→ **Dataset records**:
- Opening Delimiter -
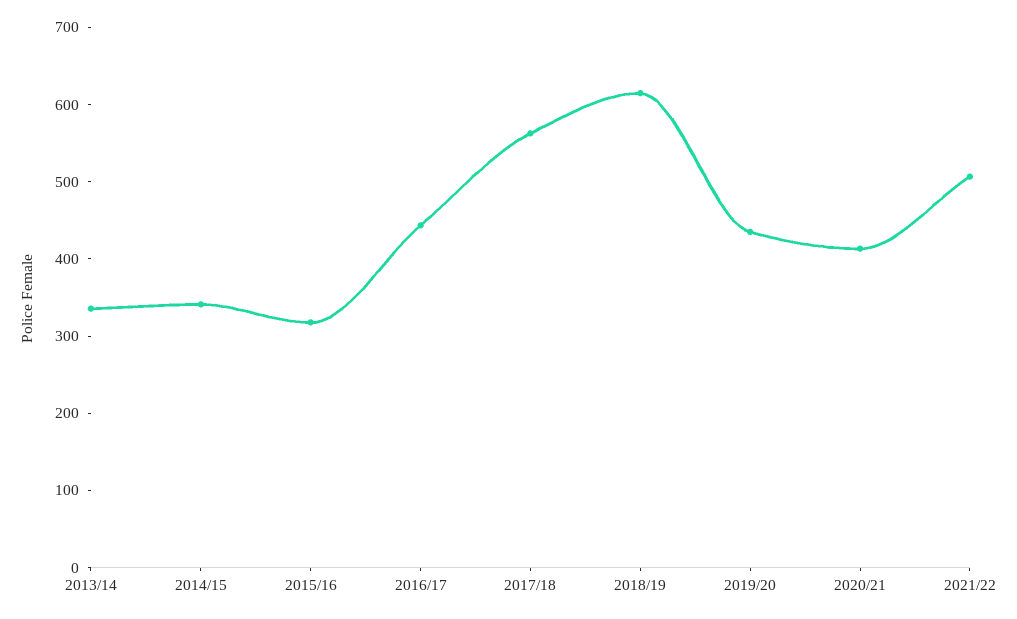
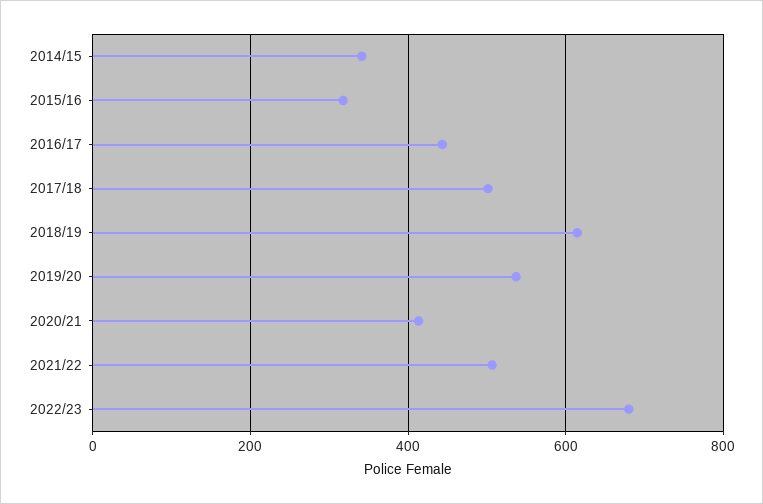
2013/14: 340 -> none
2017/18: 560 -> 500
2019/20: 440 -> 540
2022/23: none -> 680

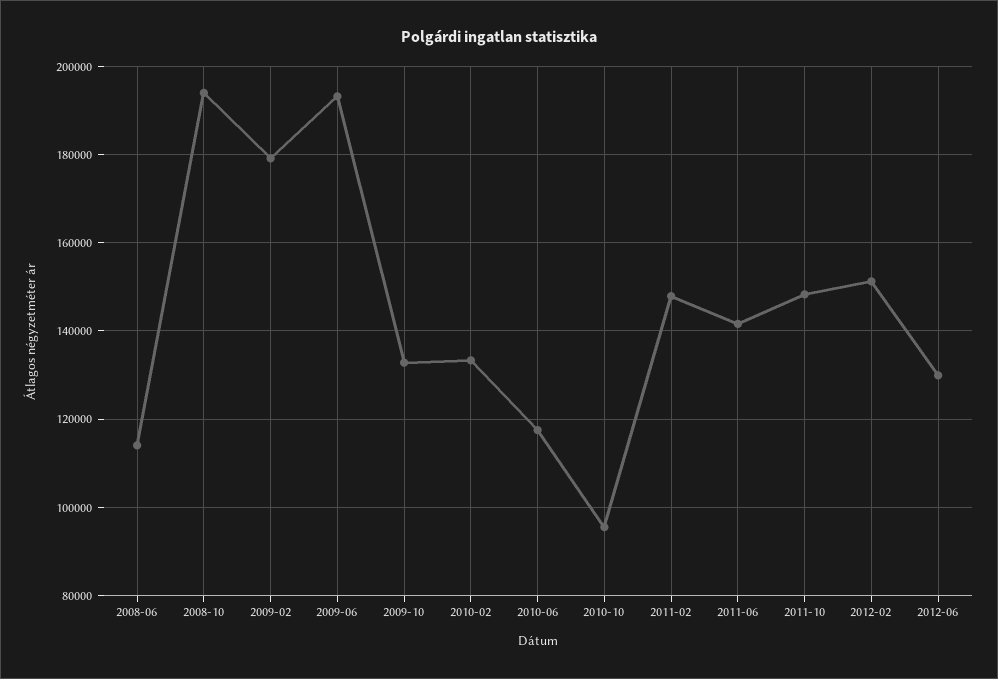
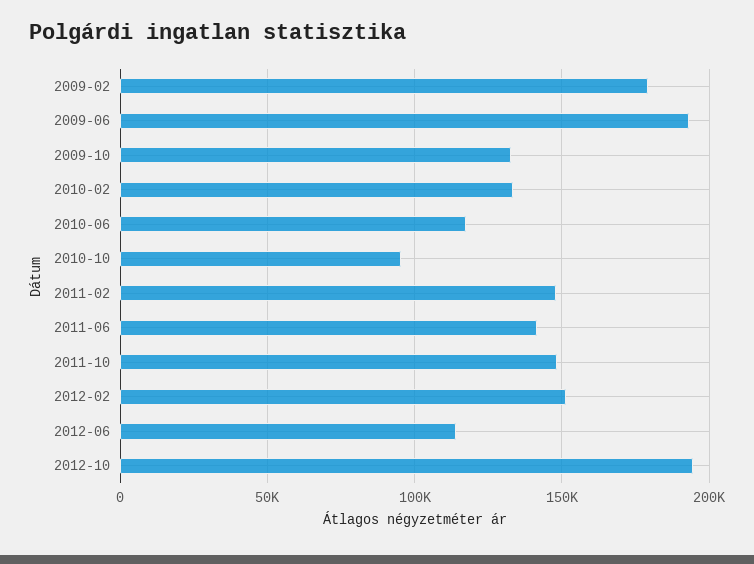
2008-06: 114000 -> none
2008-10: 194000 -> none
2012-06: 130000 -> 115000
2012-10: none -> 195000

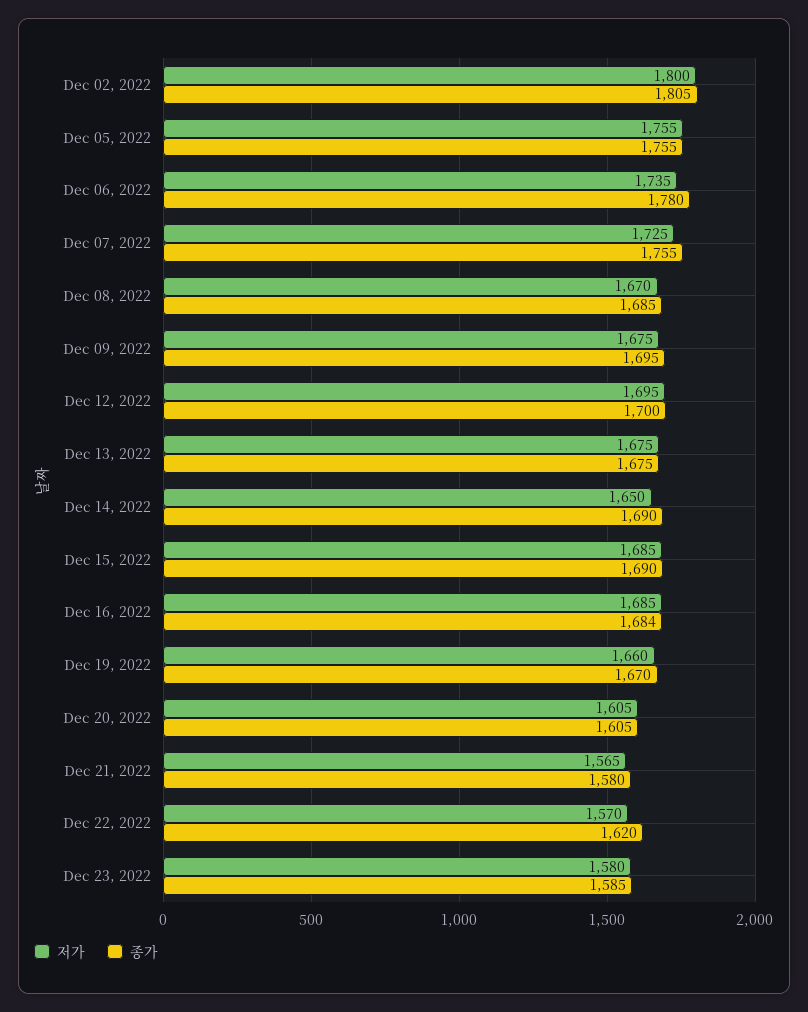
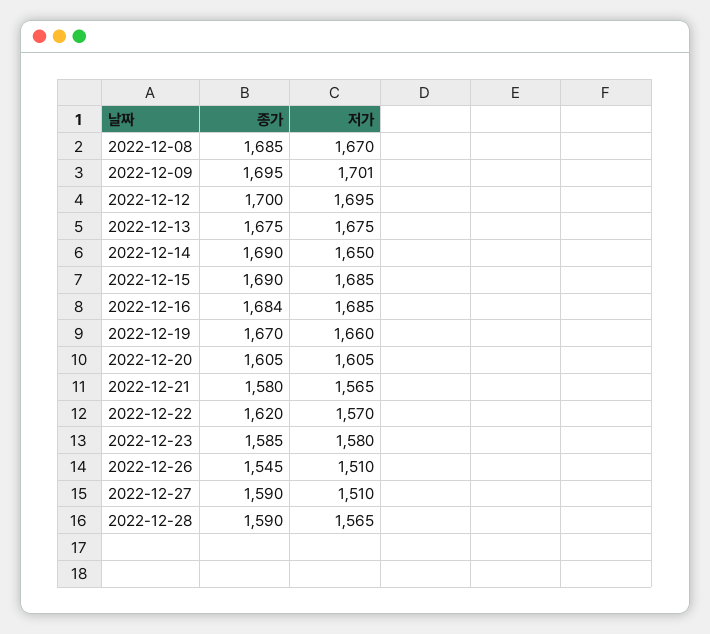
저가, Dec 02, 2022: 1800 -> none
종가, Dec 02, 2022: 1805 -> none
저가, Dec 05, 2022: 1755 -> none
종가, Dec 05, 2022: 1755 -> none
저가, Dec 06, 2022: 1735 -> none
종가, Dec 06, 2022: 1780 -> none
저가, Dec 07, 2022: 1725 -> none
종가, Dec 07, 2022: 1755 -> none
저가, Dec 09, 2022: 1675 -> 1701
종가, 2022-12-26: none -> 1545
저가, 2022-12-26: none -> 1510
종가, 2022-12-27: none -> 1590
저가, 2022-12-27: none -> 1510
종가, 2022-12-28: none -> 1590
저가, 2022-12-28: none -> 1565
- Closing Delimiter -
→ **Exercise brief**: Your reply should hold only the records, duplicated exactly, without any image.

→ **Exercise output**:
2013/14: 340 -> none
2017/18: 560 -> 500
2019/20: 440 -> 540
2022/23: none -> 680

2008-06: 114000 -> none
2008-10: 194000 -> none
2012-06: 130000 -> 115000
2012-10: none -> 195000

저가, Dec 02, 2022: 1800 -> none
종가, Dec 02, 2022: 1805 -> none
저가, Dec 05, 2022: 1755 -> none
종가, Dec 05, 2022: 1755 -> none
저가, Dec 06, 2022: 1735 -> none
종가, Dec 06, 2022: 1780 -> none
저가, Dec 07, 2022: 1725 -> none
종가, Dec 07, 2022: 1755 -> none
저가, Dec 09, 2022: 1675 -> 1701
종가, 2022-12-26: none -> 1545
저가, 2022-12-26: none -> 1510
종가, 2022-12-27: none -> 1590
저가, 2022-12-27: none -> 1510
종가, 2022-12-28: none -> 1590
저가, 2022-12-28: none -> 1565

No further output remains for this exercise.